**** RECORDS FOR THIS EXERCISE ****

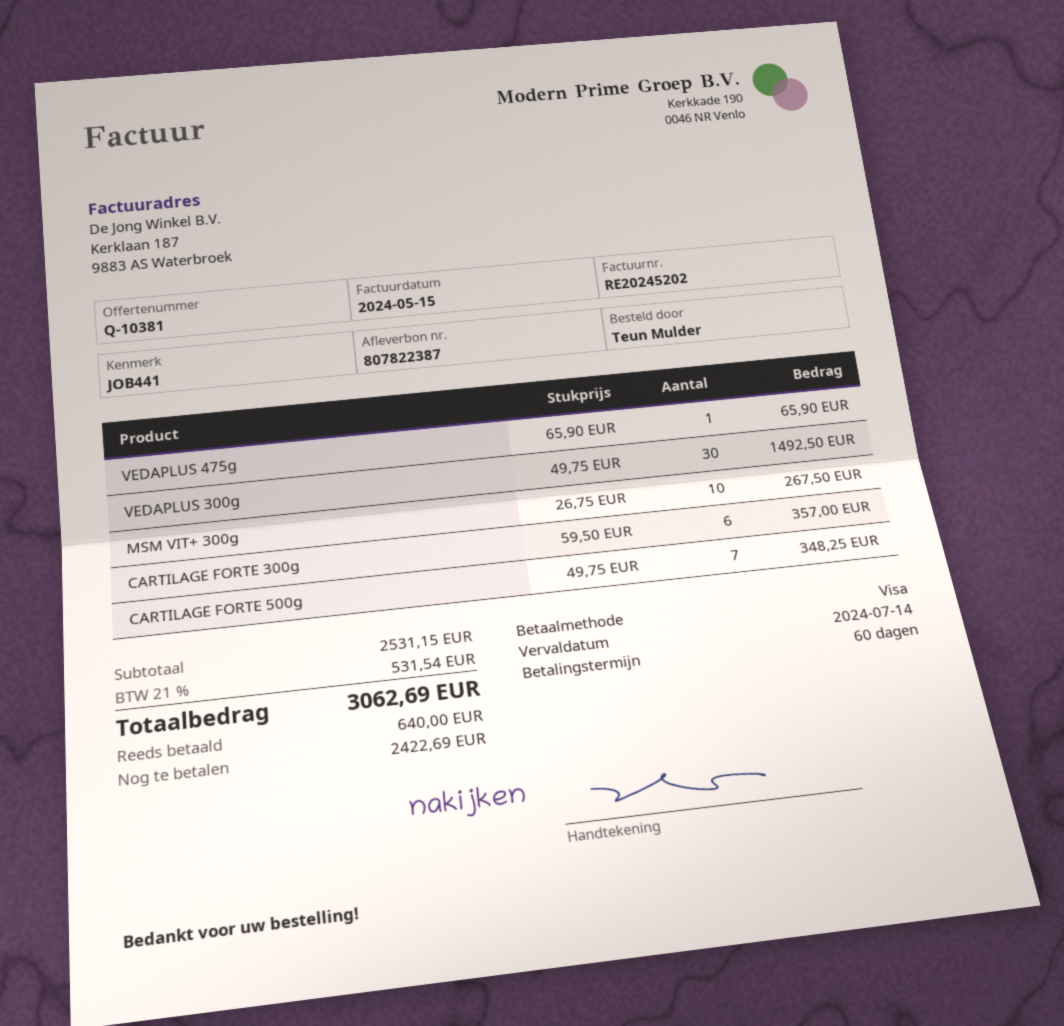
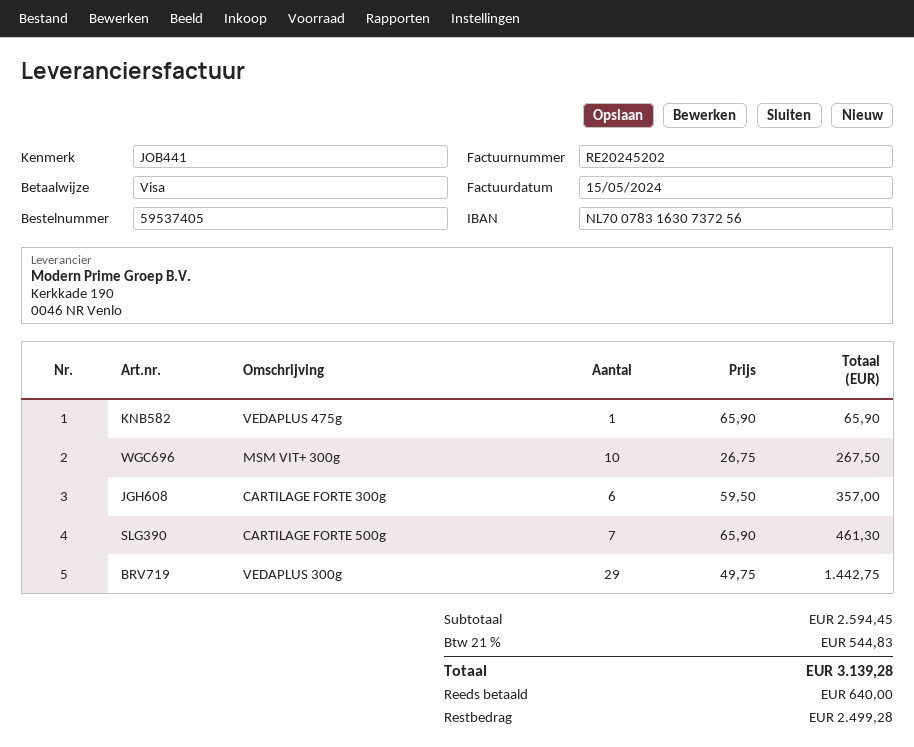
VEDAPLUS 300g: 30 x 49.75 = 1492.50 -> 29 x 49.75 = 1442.75
CARTILAGE FORTE 500g: 7 x 49.75 = 348.25 -> 7 x 65.90 = 461.30
subtotal: 2531.15 -> 2594.45
tax: 21% = 531.54 -> 21% = 544.83
total: 3062.69 -> 3139.28
balance: 2422.69 -> 2499.28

****

◆ **AIM OF THE EXERCISE**
Everything from the line containing "tax: 21% = 531.54 -> 21% = 544.83" through the last line of the records must be given again exactly; leave out all other lines.

◆ **EXERCISE SOLUTION**
tax: 21% = 531.54 -> 21% = 544.83
total: 3062.69 -> 3139.28
balance: 2422.69 -> 2499.28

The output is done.